# Bulk Reaction Product SMILES Generator
This notebook generates standard SMILES strings for the reaction between two reactants specified by a SMARTS reaction. All possible combinations of each reactant from the two columns are considered when ouputting the products (the Cartesian product of the two columns is taken). The program's input is a two column CSV file of exact reactant names with the format detailed in the `Data import` section. Contact Prajit Rajkumar (prajkumar@ucsd.edu) for any questions or if any issues occur.

In [None]:
%%capture
# @title Package installation & imports
# @markdown Install and import RDKit and the SMILES retriever module.
# @markdown This may take a couple seconds.
!pip install rdkit
!curl -o structureretriever.py https://raw.githubusercontent.com/prajitrr/acyl-amides-project7/main/modules/structureretriever.py

from rdkit import Chem
from rdkit.Chem import rdChemReactions
from rdkit.Chem import Draw
from rdkit.Chem import AllChem

from structureretriever import retriever

import numpy as np
import pandas as pd

import ast
from IPython.display import display
from itertools import product

In [None]:
%%capture
# @title Data import
# @markdown Upload a CSV file with the exact reactant names, in the format show [here](https://docs.google.com/spreadsheets/d/1AmyMTBuwYbVkzffIpXCZKIWxRVZG4h6jf0L03YnF238/edit?usp=sharing).
# @markdown Within a column, order reactants in the order that they are desired to be outputted.
# @markdown Specify non-abbreviated reactant names that preferably conform to IUPAC standards. Use this [link](https://cactus.nci.nih.gov/chemical/structure) to verify any reactant names whose validity seems to be uncertain.
# @markdown The results will be outputted in an order that first goes down the
# @markdown first column, then followed by the second.
# @markdown > For example, an input
# @markdown with REACTANT_1: {X, Y} and REACTANT_2: {A, B} will produce
# @markdown PRODUCT: {XA, YA, XB, YB}
# @markdown
# @markdown For the reaction between acid chlorides and amines, either the prefix of the acid chloride (without the phrase "chloride") or the full name may be used.
# @markdown Uploading can be done by downloading the sheet with the reactants from Google Sheets or Excel as a CSV, going to the Files tab of Google Colab, and right clicking and uploading the CSV.
# @markdown Make sure that the CSV is NOT uploaded under a folder in Google Colab. Then, specify the exact full name of the file in the field below, which should include the .csv extension.
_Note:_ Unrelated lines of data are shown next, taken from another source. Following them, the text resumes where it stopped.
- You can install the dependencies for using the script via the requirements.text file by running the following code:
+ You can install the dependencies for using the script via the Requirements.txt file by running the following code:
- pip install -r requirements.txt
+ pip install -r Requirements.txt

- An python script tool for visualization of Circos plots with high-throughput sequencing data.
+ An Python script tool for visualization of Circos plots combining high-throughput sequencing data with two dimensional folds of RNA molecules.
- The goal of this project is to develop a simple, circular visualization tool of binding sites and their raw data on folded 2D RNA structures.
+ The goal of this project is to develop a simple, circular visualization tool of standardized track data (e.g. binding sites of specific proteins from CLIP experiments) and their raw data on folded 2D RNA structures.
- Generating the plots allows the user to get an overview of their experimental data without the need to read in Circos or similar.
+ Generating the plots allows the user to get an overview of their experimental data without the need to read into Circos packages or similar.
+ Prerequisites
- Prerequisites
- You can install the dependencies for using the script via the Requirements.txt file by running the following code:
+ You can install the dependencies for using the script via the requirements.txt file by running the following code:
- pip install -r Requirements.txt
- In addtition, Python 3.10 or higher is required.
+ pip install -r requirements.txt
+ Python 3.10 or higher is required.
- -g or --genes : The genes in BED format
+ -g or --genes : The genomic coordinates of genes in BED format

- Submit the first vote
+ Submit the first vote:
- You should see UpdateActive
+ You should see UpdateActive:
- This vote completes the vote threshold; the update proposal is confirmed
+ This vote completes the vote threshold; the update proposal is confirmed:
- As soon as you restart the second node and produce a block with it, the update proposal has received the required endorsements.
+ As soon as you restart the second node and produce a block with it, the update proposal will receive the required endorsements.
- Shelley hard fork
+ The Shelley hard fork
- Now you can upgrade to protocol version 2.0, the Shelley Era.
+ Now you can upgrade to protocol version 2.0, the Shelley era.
Filename = "" # @param {type:"string"}
reactant_input = pd.read_csv(Filename)


In [None]:
# @title Reaction SMARTS
# @markdown The general reaction between the two reactants can be specified as a SMARTS string here.
# @markdown The names of several reactions are provided in the dropdown field if desired, with reactants in the order present.
# @markdown Custom reactions must be inputted using the exact reaction SMARTS, using RDKit's rules, which can be found [here](https://www.rdkit.org/docs/source/rdkit.Chem.rdChemReactions.html).
# @markdown Note that the reactants in the SMARTS reaction must match the order of reactants in the input CSV.
# @markdown If no reaction is specified, the default will be used, an amide bond formation between an acid chloride and an amine specifically, with reactants in that order. The image of the reaction will be printed for visual user verification.
# @markdown
# @markdown **Note**: If a reaction from the dropdown menu appears to be invalid, clear the output field and select the reaction again.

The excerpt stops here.